Since Section 24 fully took effect in 2020, UK landlords have faced significant changes to how mortgage interest is treated for tax purposes. The question many property investors ask is simple: will Section 24 be reversed?

This restriction, which limits mortgage interest relief to the basic rate of tax, has pushed many landlords toward company structures or out of the market entirely. Understanding the likelihood of a section 24 repeal requires examining political positions, industry pressure, and economic realities.

Will Section 24 Be Reversed? A Realistic Assessment

The likelihood of full section 24 repeal appears low in the medium term. Several key factors work against reversal:

Political Landscape and Optics: No major political party has committed to reversing Section 24. The Conservative government that introduced the measure defended it as necessary for tax fairness, and Labour has not indicated they would reverse it either. Helping landlords remains politically unpopular, especially during a housing crisis affecting renters and first-time buyers.

Revenue Dependency: Section 24 generates significant tax revenue for HMRC. Reversing it would create a substantial hole in government finances that would need filling elsewhere. For a landlord with £100k rental income and £60k mortgage interest, Section 24 typically generates an extra £9,000-£18,000 in annual tax depending on their marginal rate. Estimates suggest Section 24 generates over £1 billion annually, revenue HMRC has become accustomed to.

Alternative Government Approach: The government appears to prefer encouraging institutional investment rather than supporting individual landlords.

However, some modifications remain possible if housing supply issues become critical. These might include partial restoration of mortgage interest relief, higher basic rate tax bands, transitional arrangements for long-term landlords, or regional variations in high-demand areas.

Industry Pressure and Economic Factors

Property industry bodies like the National Residential Landlords Association (NRLA) continue to lobby against Section 24, citing reduced rental supply, higher rents passed to tenants, distortion between individual and corporate property investment, and the administrative burden from forced incorporations. However, their influence appears limited when weighed against broader political priorities.

Several economic trends could influence future policy:

  • Housing Supply Pressures: If rental supply shortages become severe enough to affect government housing targets, this could create pressure for reform.
  • Market Distortions: The system creates clear advantages for corporate ownership over individual ownership. If this distortion becomes economically problematic, it might drive policy reconsideration.

Strategic Implications for Landlords

Given the low probability of section 24 repeal, landlords should focus on strategies that work within the current system:

Company Structures: Incorporation remains the primary method for avoiding Section 24 restrictions, as companies can still deduct mortgage interest as a business expense.

Portfolio Optimization: Focus on properties that generate strong rental yields relative to mortgage costs. Lower-leverage strategies may work better under current rules.

Professional Advice: The interaction between Section 24, capital gains tax, and incorporation timing requires specialist guidance. Consider speaking with property tax specialists about your specific circumstances.
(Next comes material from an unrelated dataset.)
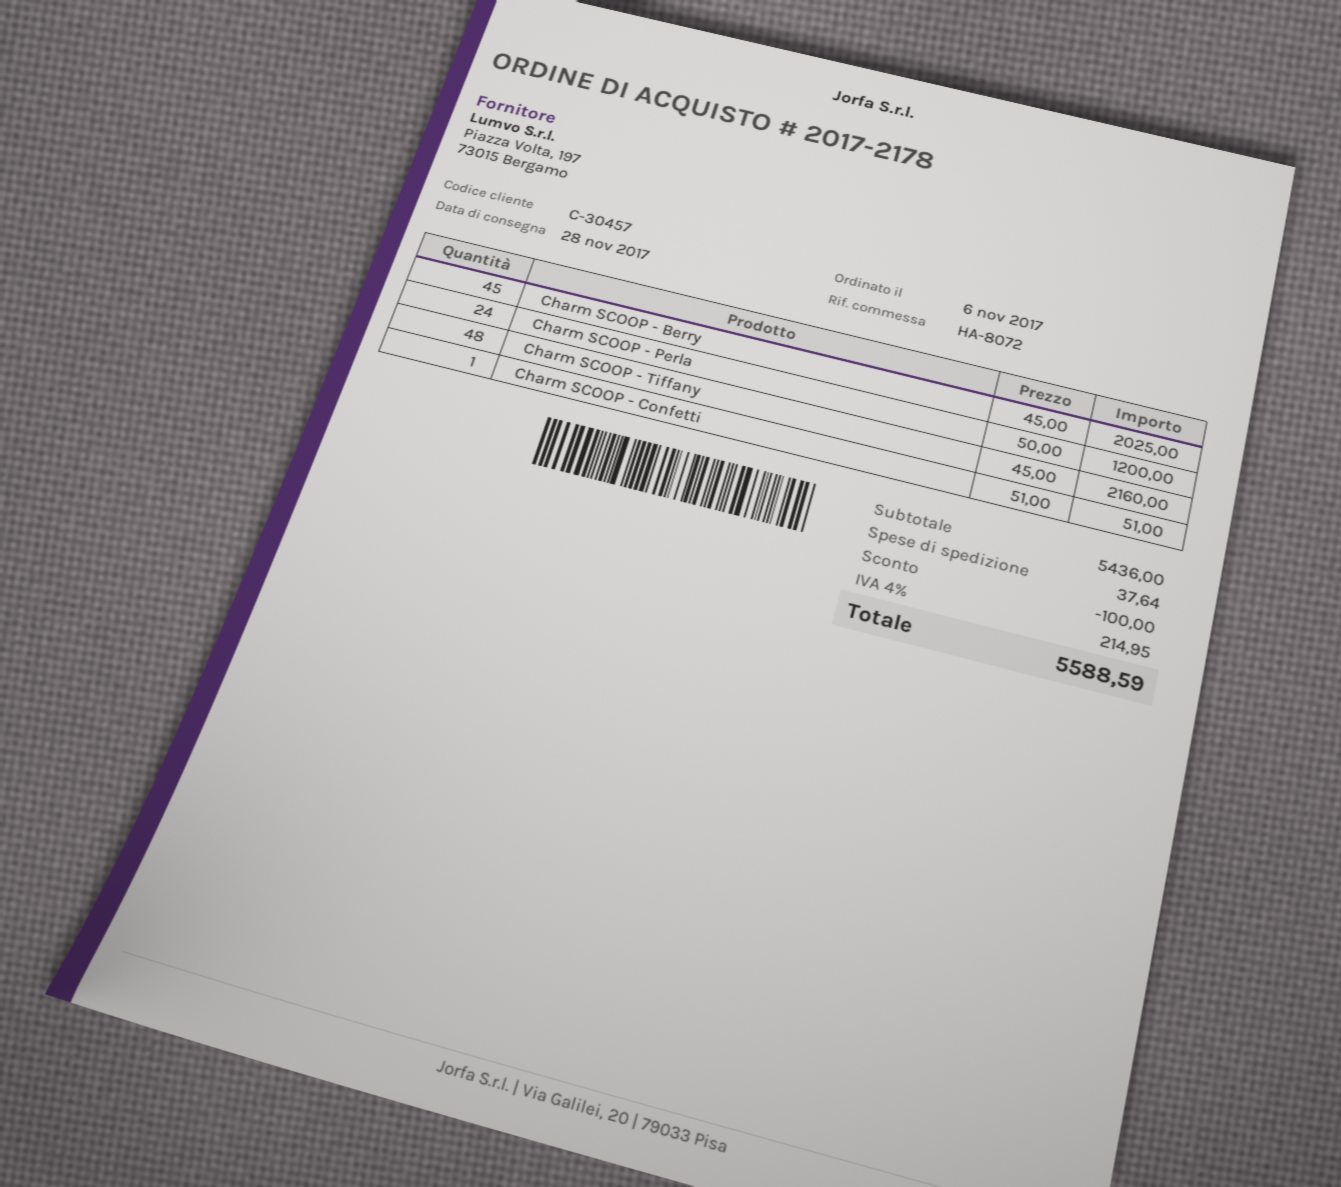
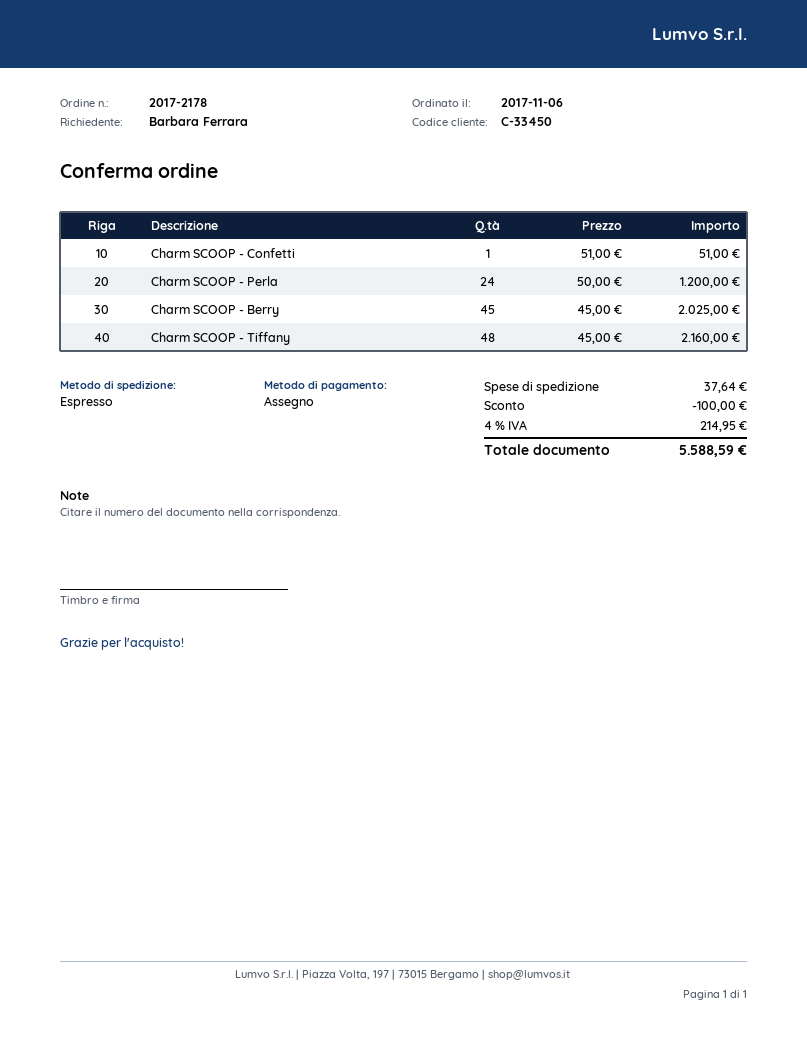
customer number: C-30457 -> C-33450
Monitoring Future Developments

While full reversal seems unlikely, the situation could evolve. Key indicators to watch include government housing supply statistics, political party policy announcements, industry consultation responses, and regional rental market pressures.

The 2025/26 tax year will mark five years since Section 24's full implementation. This milestone might prompt policy reviews, though any changes would likely be gradual rather than wholesale reversal.

For most landlords, planning should assume Section 24 remains in place indefinitely. This makes understanding your options under current rules essential rather than waiting for political changes that may never come.